Il n’y a pas eu de distinction retenue concernant les durées d’ouverture, les températures de services ou les types de verres rencontrés.
Les vins ont été stratifiés par type, par région, et par grande sous-région pour la Bourgogne ainsi que les Vallées de la Loire et du Rhône, qui sont les trois plus importantes régions pourvoyeuses d’échantillons. Le groupe « Divers » comporte essentiellement des cidres de Normandie, et des vins du Poitou.
Les vins, de façon générale et largement majoritaire, ont été goûté à l’aveugle.
Les défauts ont été répartis en 2 groupes. L’un concerne les vins contaminés par le TCA et présentant une atteinte identifiable au nez et/ou en bouche, caractérisé par les marqueurs propres à cette pollution (odeur liégeuse, goût de bouchon, autres caractéristiques spécifiques). L’autre groupe est plus polymorphe, et représente l’ensemble des autres vins déviants, quelle que soit l’origine et dont les caractéristiques sont très variables, mais clairement identifiés comme défectueux par les dégustateurs, et appelé « ED ».
Les statistiques
Nous aurons été amenés à mesurer différents éléments au cours de ce travail (moyennes, médianes, répartitions en pourcentages…).
Les comparaisons intergroupes, pour les variables qualitatives, auront bénéficié de tests statistiques de type Khi-2, effectués après vérification de la normalité des lois au moyen de la loi normale centrée réduite.
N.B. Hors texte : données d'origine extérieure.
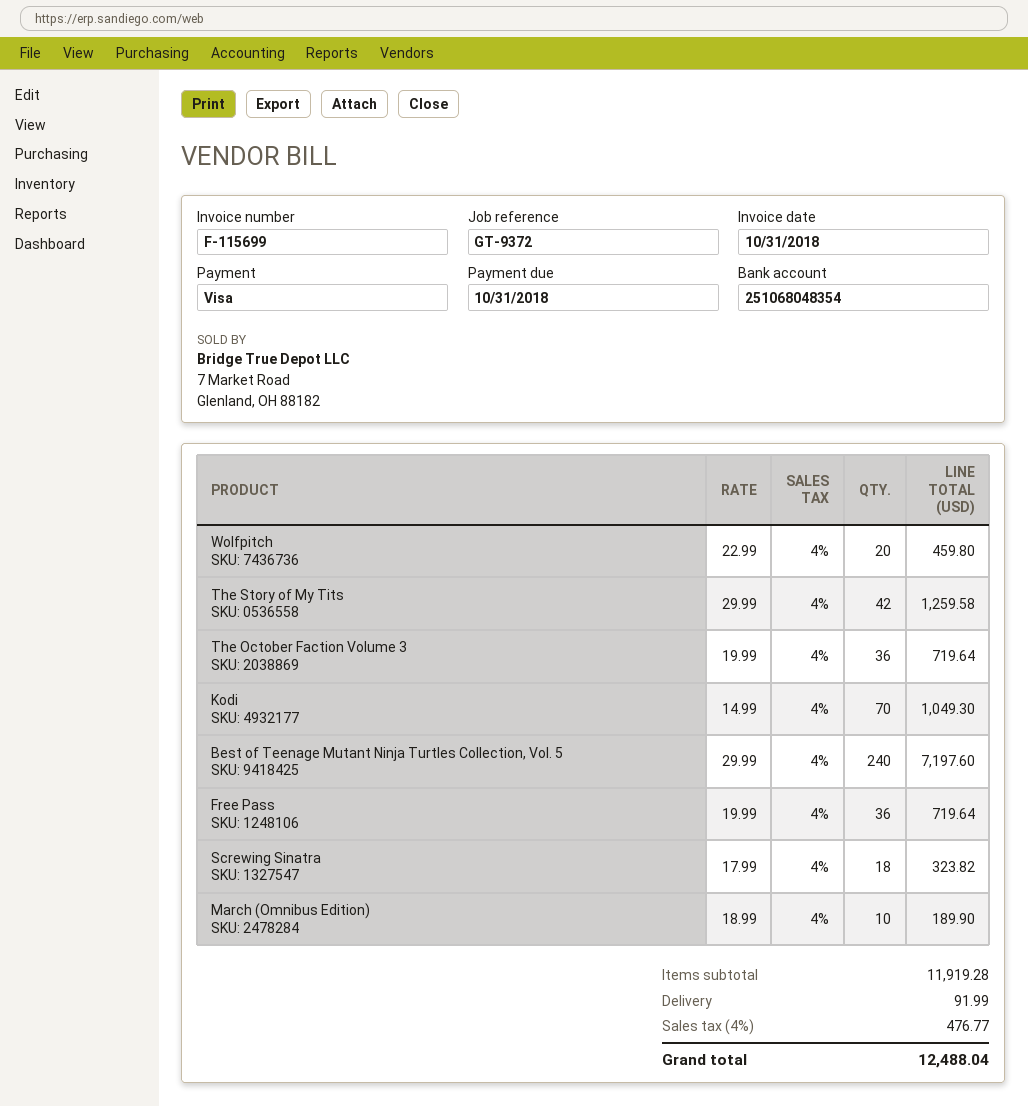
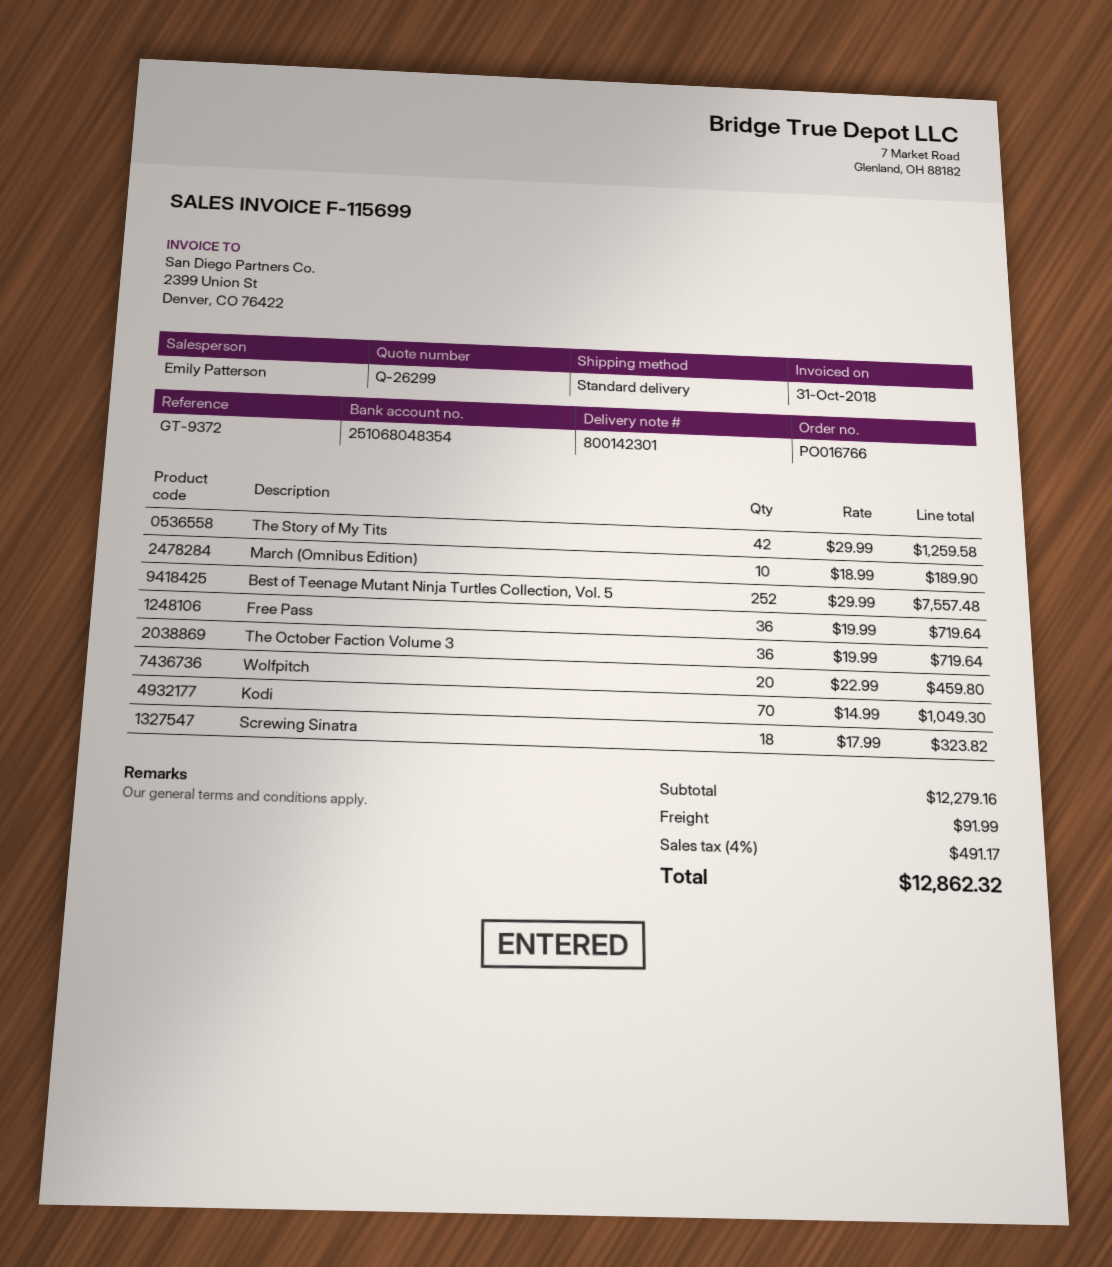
Best of Teenage Mutant Ninja Turtles Collection, Vol. 5: 240 x 29.99 = 7197.60 -> 252 x 29.99 = 7557.48
subtotal: 11919.28 -> 12279.16
tax: 4% = 476.77 -> 4% = 491.17
total: 12488.04 -> 12862.32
Les variables quantitatives ont été explorées par le test du T de Student. Le seuil de significativité a été fixé à 5% (
p value ≤ 0.05).
Les intervalles de confiance à 95% (IC95%) des Odds Ratio (OR) ont été bornés par la méthode de Miettinen. Mathématiquement toujours un peu inférieur, on admettra cependant dans ce travail que le risque relatif est supposé égal à l’Odds Ratio.
Les biais
Plusieurs biais peuvent apparaître sur ce travail, et sont de plusieurs ordres. Le premier est que les résultats retenus sont d’ordre déclaratif, par l’intermédiaire des comptes rendus publiés sur le forum LPV. Aucune analyse des vins en laboratoire n’a été effectuée. Nous sommes donc dépendants de la sensibilité parfois différente d’un dégustateur à l’autre.
Un second point est que nous n’avons trouvé aucune trace des différents types de bouchage rencontrés. Ils n’étaient pas identifiés lors des commentaires de dégustation, ce qui est un facteur clairement limitant quant à la responsabilité du liège sur l’incidence des vins bouchonnés.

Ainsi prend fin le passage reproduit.